After the pitiless increase in petroleum prices, the sugar crises have risen to an alarming level, with sugar being sold at Rs.151/- per kg in the wholesale markets at Karachi. The retail price at various places and cities has gone beyond Rs.170/-.
According to downstream consumers this is nothing but an attempt by rent seekers for illegal profiteering. This practice of manipulating the market and looting consumers must be stopped. The downstream industry, using sugar as basic raw material have been jolted by such skyrocketed prices and are left with no option but to close down their factories, if not rescued.
The industrial and domestic consumers seek an immediate action by concerned authorities against the culprits involved in such cartelization/hoarding so that the illegal raise in prices may be neutralized in the best interest of local industry and overall economy of Pakistan.

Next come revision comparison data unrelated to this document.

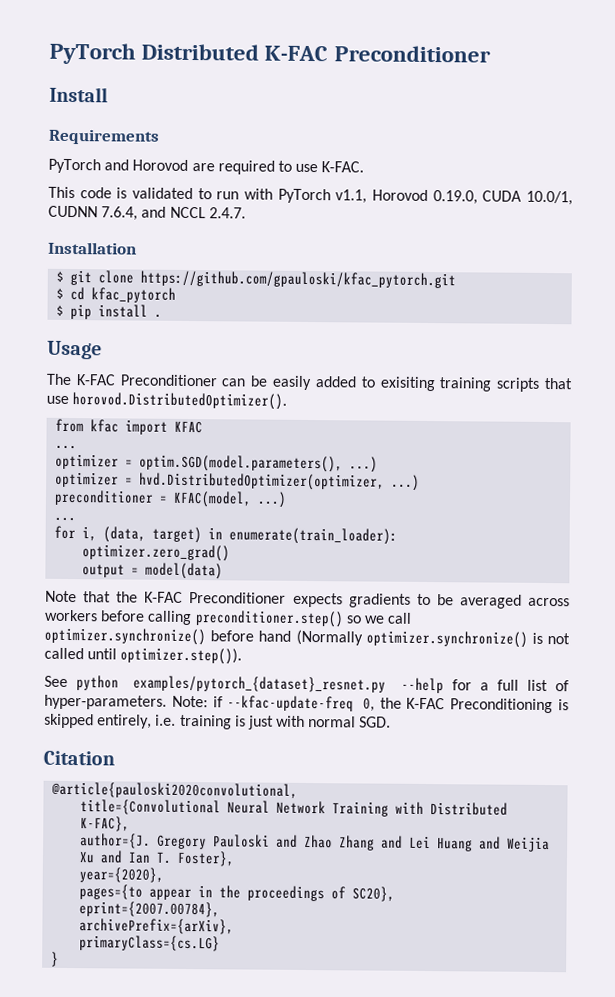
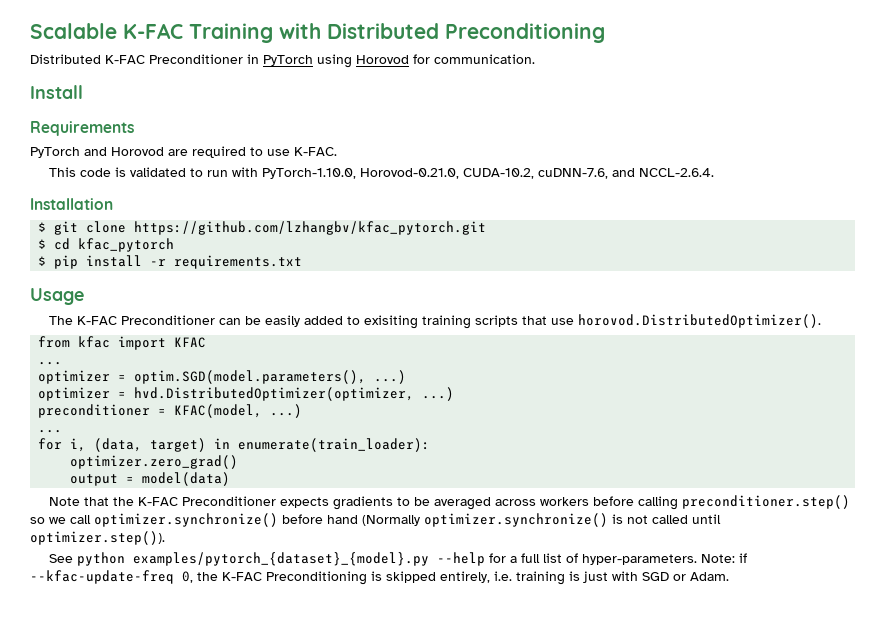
- PyTorch Distributed K-FAC Preconditioner
+ Scalable K-FAC Training with Distributed Preconditioning
+ Distributed K-FAC Preconditioner in PyTorch using Horovod for communication.
- This code is validated to run with PyTorch v1.1, Horovod 0.19.0, CUDA 10.0/1, CUDNN 7.6.4, and NCCL 2.4.7.
+ This code is validated to run with PyTorch-1.10.0, Horovod-0.21.0, CUDA-10.2, cuDNN-7.6, and NCCL-2.6.4.
- $ git clone https://github.com/gpauloski/kfac_pytorch.git
+ $ git clone https://github.com/lzhangbv/kfac_pytorch.git
- $ pip install .
+ $ pip install -r requirements.txt
- See python examples/pytorch_{dataset}_resnet.py --help for a full list of hyper-parameters.
+ See python examples/pytorch_{dataset}_{model}.py --help for a full list of hyper-parameters.
- Note: if --kfac-update-freq 0, the K-FAC Preconditioning is skipped entirely, i.e. training is just with normal SGD.
- Citation
- @article{pauloski2020convolutional,
- title={Convolutional Neural Network Training with Distributed K-FAC},
- author={J. Gregory Pauloski and Zhao Zhang and Lei Huang and Weijia Xu and Ian T. Foster},
- year={2020},
- pages={to appear in the proceedings of SC20},
- eprint={2007.00784},
- archivePrefix={arXiv},
- primaryClass={cs.LG}
- }
+ Note: if --kfac-update-freq 0, the K-FAC Preconditioning is skipped entirely, i.e. training is just with SGD or Adam.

Sugar remains one of the largest consumed food commodities in the country. It is used in large amounts in food processing, beverages, and bakery items. Owing to its huge demand, the government sets its procurement prices while the sugar industry is protected by a 40 percent import tariff to ensure prices remain stable. The sugar millers mafia always create crisis in the country. During last season in November the sugar industry was reluctant to start cane crushing until the government allows surplus quantity to be exported. They had a surplus sugar of 1.2 million tons and were urging the government to allow exporting the commodity. They claimed the sugar industry can earn $1 billion in foreign exchange if the government gives the green signal for the export.
They had produced eight million tonnes of sugar last season, adding that 1.2 million tonnes were produced in surplus. “We cannot start the crushing season until the government allows us to export the surplus commodity,” their representatives threatened through media.
It may be mentioned here that Federal governments in Pakistan have provided subsidies on the export of surplus sugar in the past, which turned out to be a scam of billions of rupees. Experts increasingly blame influential businessmen and politicians of colluding to hike sugar prices in local markets and then offering subsidies for its export. Rising food prices, particularly of sugar and wheat flour, present one of the toughest challenges for the government.
Agriculture is the backbone of our economy and the Punjab government has been working on different schemes to support farmers. But the middlemen and main suppliers are always busy in smuggling sugar and wheat not only to neighboring Afghanistan but up to Tajikistan and other Central Asian Republics by depriving the domestic consumers.